Initially, Anderson says, caregiving for LuAnne involved the not-so-simple task of finding something for her to do that would occupy her days. She was able to work in a library for a while, but eventually lost the ability to function productively. As the disease progressed, Anderson’s own job in sales became untenable, and he took on a job with less stress and less pay. His relationship with LuAnne “became very much like I was raising a three-year old child with a lifetime of chaotic fragmented memories, but lacking the comprehension, judgment and understanding that these life experiences should bring with them.”

In 2014, when it became clear that LuAnne would not be safe at home even with supervision, Anderson made the very difficult choice to place her in a long-term care facility. It was a decision that brought no relief, though Anderson says he knows he made the right one. “When you spend a lifetime with someone, they are always in your thoughts, while your heart and your head will not agree even when you know it is the best thing. I will always feel that I have failed her in some way.”

Anderson has found some comfort through a support group of individuals with similar experiences and has become a passionate advocate to increase funding for Alzheimer’s research. He says, “We’ll spend $236 billion in 2016 just to care for those living with Alzheimer's and costs will increase to an unsustainable $1.1 trillion by 2050. If we find a treatment by 2025 that delays the onset of Alzheimer’s by five years, we could save a projected $367 billion by 2050.”

As big as those numbers sound, they pale in comparison to the human cost. Anderson says, “The human toll cannot be measured. How do you put a value on a mother not recognizing her daughter, or a grandson never knowing his grandmother, or the love of your life forgetting who you are?”

“‘Our sons had to grow up very fast as the disease reduced her capacity to care for herself.’”

Advocating for the cure

Lucien Richardson’s wife, Frances, was diagnosed with early onset Alzheimer’s at age 49, and died in 2010 at age 58. When she was diagnosed, their sons Jonathan and Brennan were 17 and 14, and the whole family played a role in her caregiving. Lucien says, “Our sons had to grow up very fast as the disease reduced her capacity to care for herself.”

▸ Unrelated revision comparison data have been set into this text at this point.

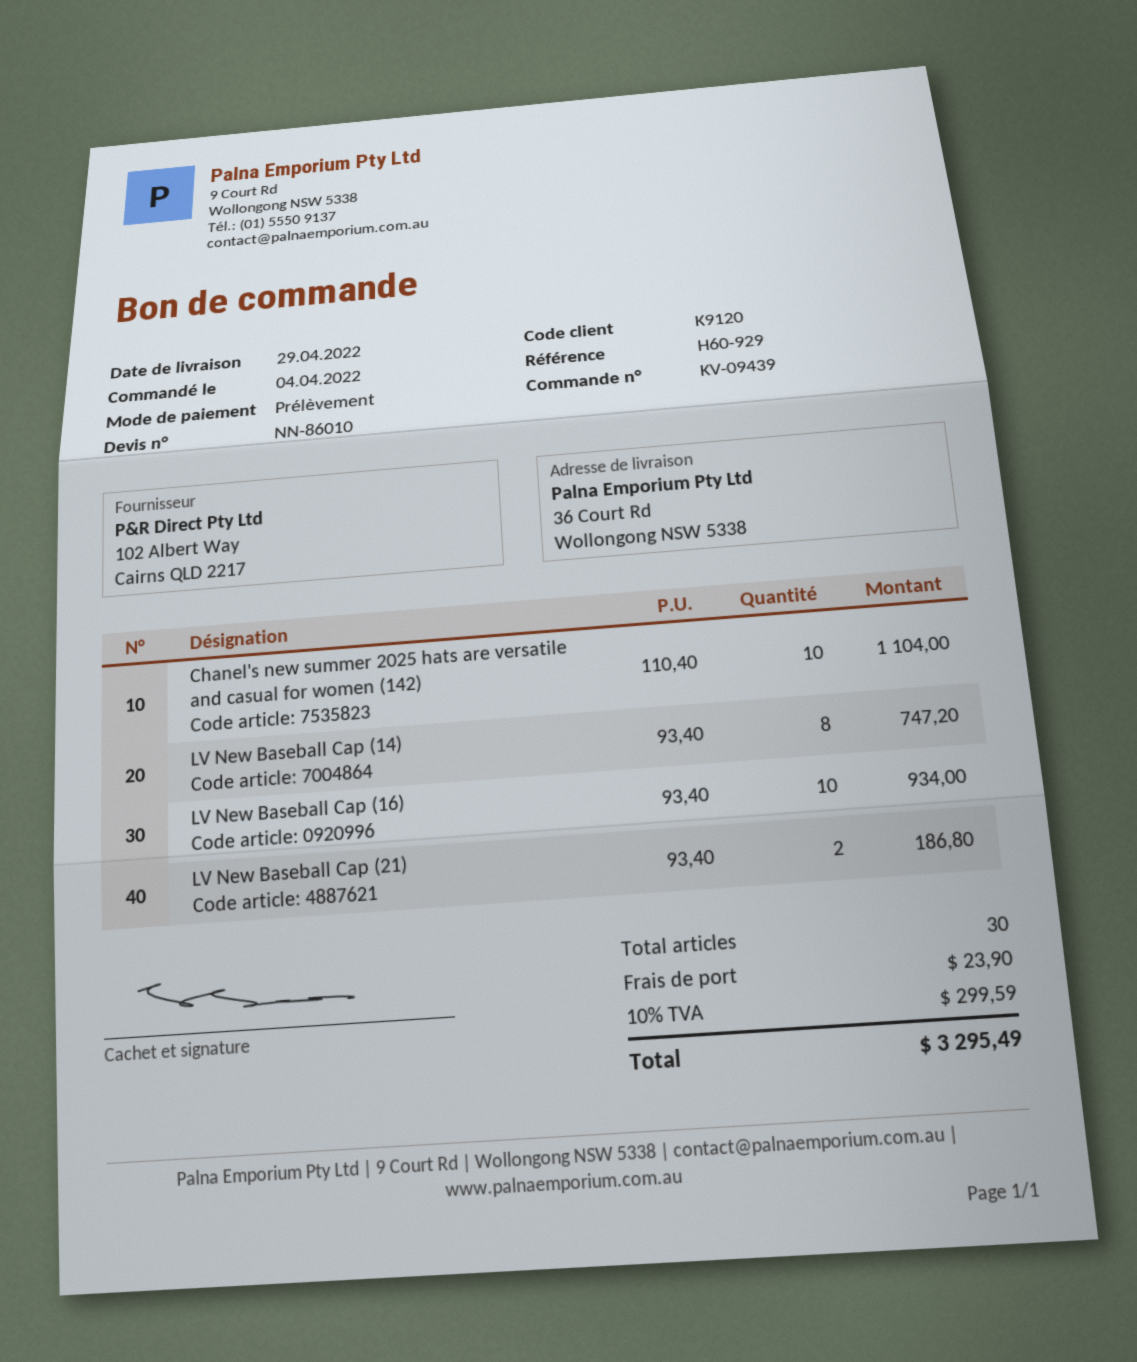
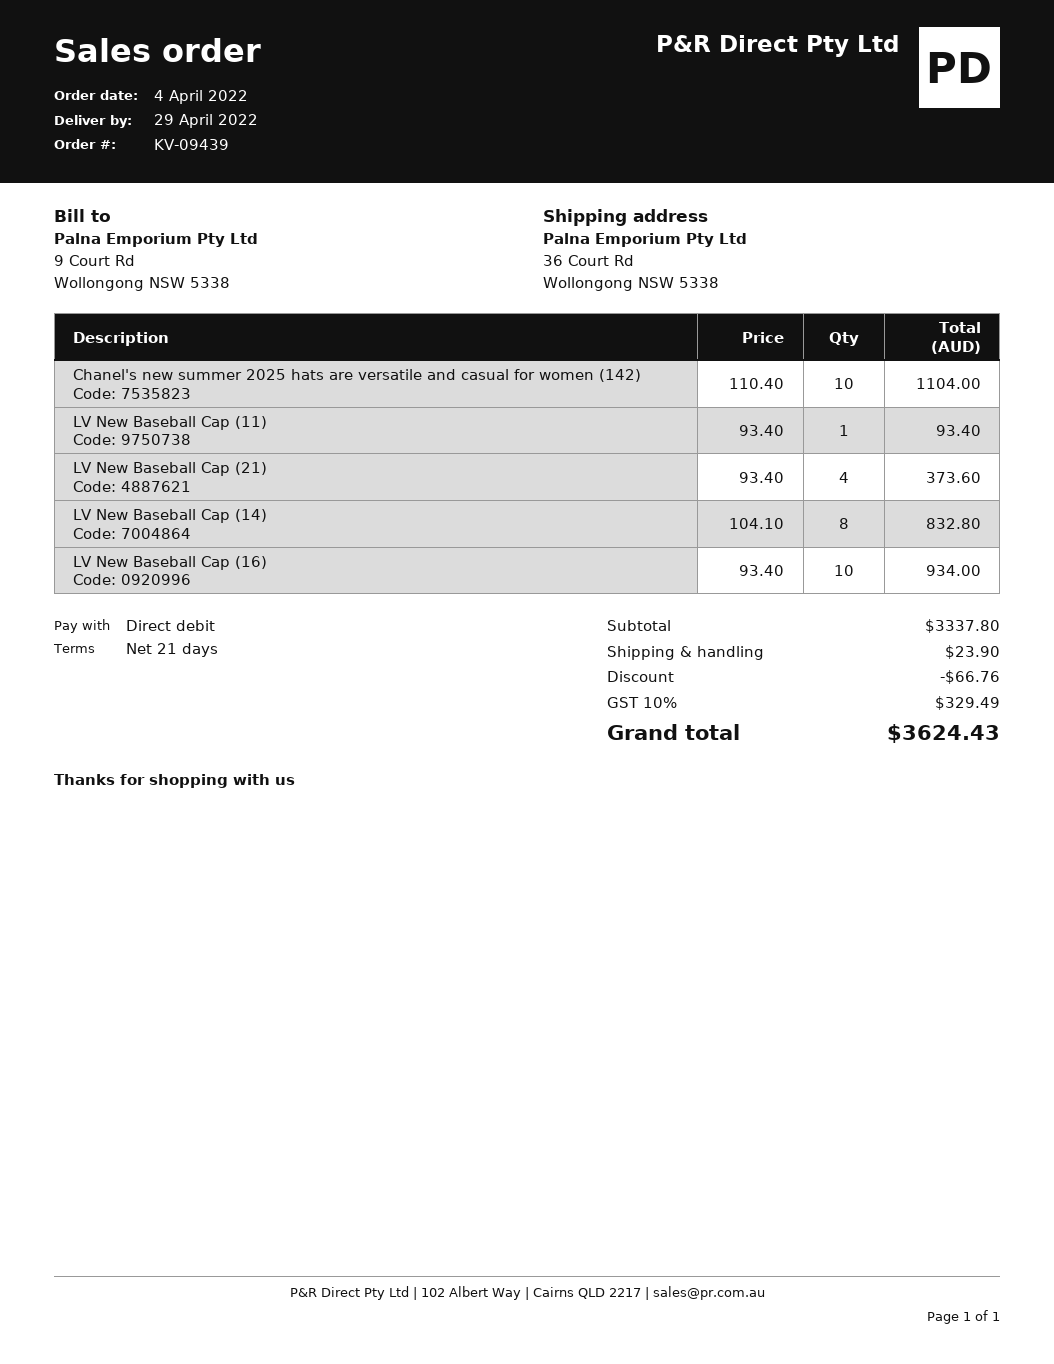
LV New Baseball Cap (14): 8 x 93.40 = 747.20 -> 8 x 104.10 = 832.80
LV New Baseball Cap (21): 2 x 93.40 = 186.80 -> 4 x 93.40 = 373.60
LV New Baseball Cap (11): none -> 1 x 93.40 = 93.40
discount: none -> 66.76
tax: 10% = 299.59 -> 10% = 329.49
total: 3295.49 -> 3624.43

Brennan says caring for his mother, “can best be explained as a bucket underneath a faulty pipe. Initially, there may only be a few drops in the bucket, but as time progresses the weight of the bucket becomes increasingly more difficult to lift.”

Today, Lucien and his sons are strong advocates, working to educate others about the fact that Alzheimer’s is not a normal part of aging and that the cost of continuing without a cure is much, much too high. Brennan says, “From a human perspective, funding is important so that another child no longer has to watch a parent be stricken with disease. From a fiscal perspective, funding is important so that we don't cripple future generations with the financial burden this disease places on caregivers, local communities and the nation as a whole.”

While there may not be a silver lining when it comes to Alzheimer’s disease, Cynthia Huling Hummel, Brad Anderson and Lucien and Brennan Richardson are all hopeful that advocacy, education and increased funding will soon lead to a cure.